ABSTRACT
Hepatitis C virus (HCV) infection is a leading cause of chronic liver disease and mortality worldwide. Direct-acting antiviral (DAA) therapy leads to high cure rates. However, persons who inject drugs (PWID) are at risk for reinfection after cure and may require multiple DAA treatments to reach the World Health Organization’s (WHO) goal of HCV elimination by 2030. Using an agent-based model (ABM) that accounts for the complex interplay of demographic factors, risk behaviors, social networks, and geographic location for HCV transmission among PWID, we examined the combination(s) of DAA enrollment (2.5%, 5%, 7.5%, 10%), adherence (60%, 70%, 80%, 90%) and frequency of DAA treatment courses needed to achieve the WHO’s goal of reducing incident chronic infections by 90% by 2030 among a large population of PWID from Chicago, IL and surrounding suburbs. We also estimated the economic DAA costs associated with each scenario. Our results indicate that a DAA treatment rate of >7.5% per year with 90% adherence results in 75% of enrolled PWID requiring only a single DAA course; however19% would require 2 courses, 5%, 3 courses and <2%, 4 courses), with an overall DAA cost of $325 million to achieve the WHO goal in metropolitan Chicago. We estimate a 28% increase in the overall DAA cost under low adherence (70%) compared to high adherence (90%). Our modeling results have important public health implications for HCV elimination among U.S. PWID. Using a range of feasible treatment enrollment and adherence rates, we report robust findings supporting the need to address re-exposure and reinfection among PWID to reduce HCV incidence.

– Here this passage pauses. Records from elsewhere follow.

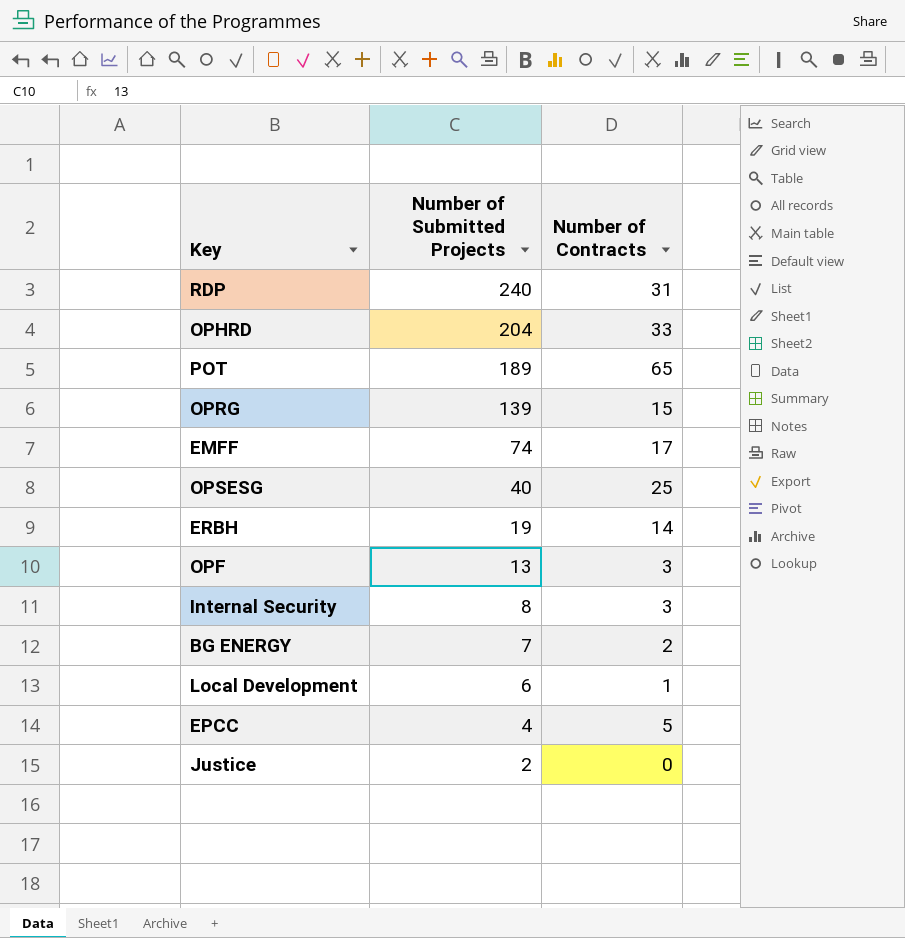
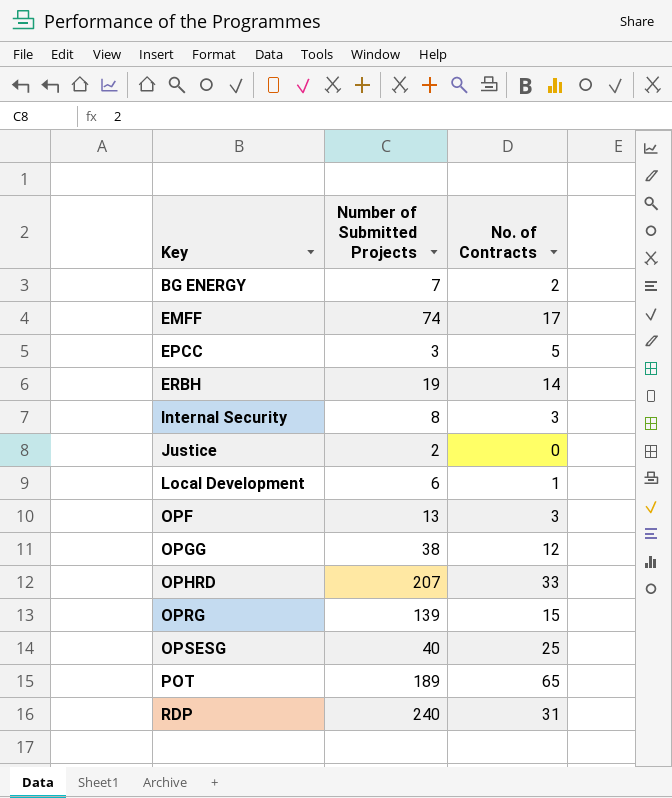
row order: Number of Submitted Projects descending -> Key ascending
column name: Number of Contracts -> No. of Contracts
EPCC | Number of Submitted Projects: 4 -> 3
row OPGG: none -> 38 | 12
OPHRD | Number of Submitted Projects: 204 -> 207

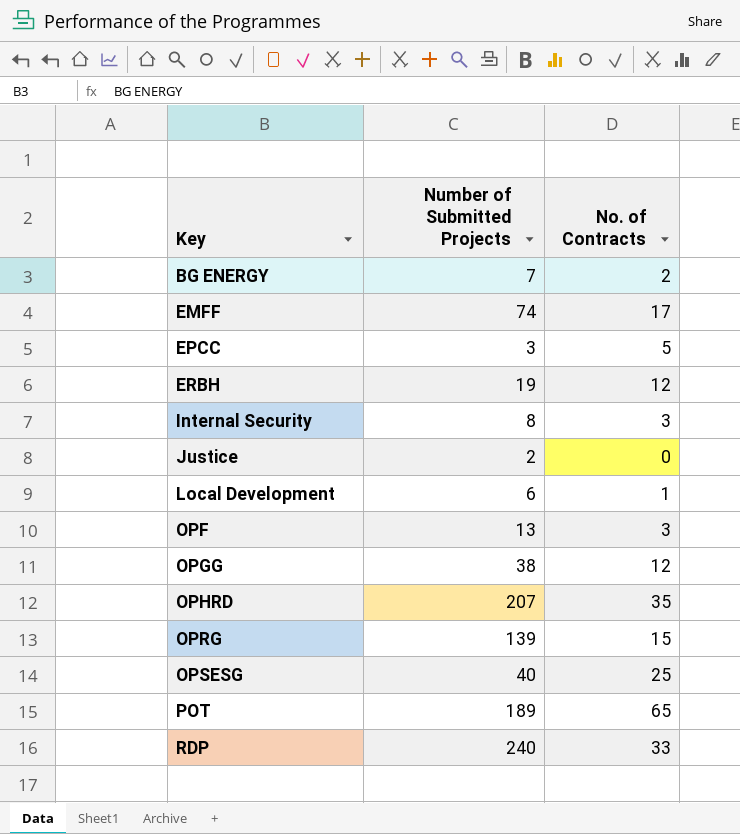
ERBH | No. of Contracts: 14 -> 12
OPHRD | No. of Contracts: 33 -> 35
RDP | No. of Contracts: 31 -> 33

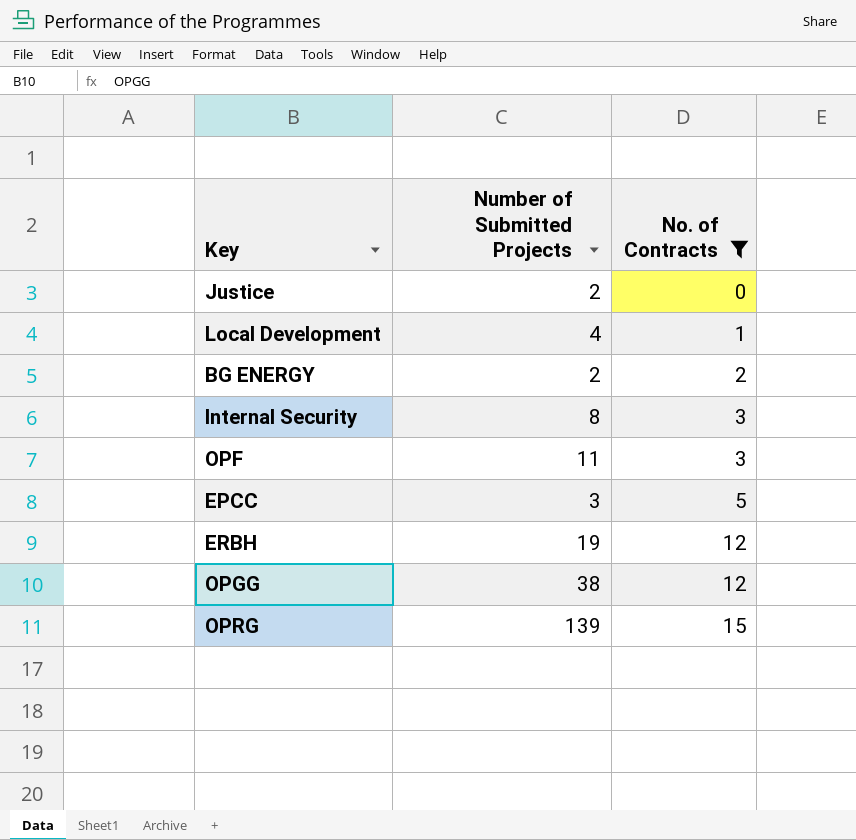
filter: none -> No. of Contracts <= 15
row order: Key ascending -> No. of Contracts ascending
Local Development | Number of Submitted Projects: 6 -> 4
BG ENERGY | Number of Submitted Projects: 7 -> 2
OPF | Number of Submitted Projects: 13 -> 11

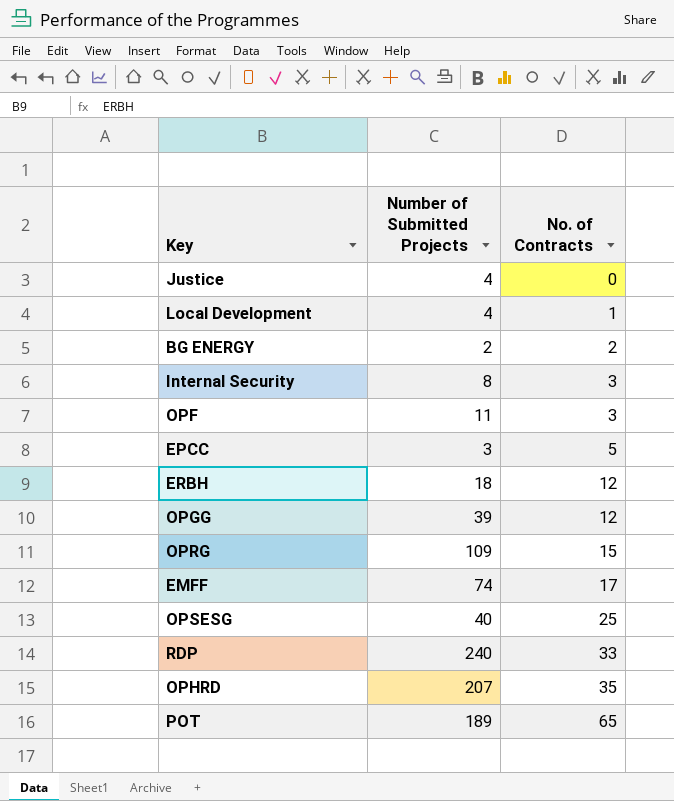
filter: No. of Contracts <= 15 -> none
Justice | Number of Submitted Projects: 2 -> 4
ERBH | Number of Submitted Projects: 19 -> 18
OPGG | Number of Submitted Projects: 38 -> 39
OPRG | Number of Submitted Projects: 139 -> 109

Competing Interest Statement
The authors have declared no competing interest.
Footnotes
Declarations of competing interest: None of the authors have any financial interest or conflict of interest related to this research.
We have provided additional simulation results and analysis compared with our prior manuscript. The findings in this version are consistent with prior versions of the manuscript.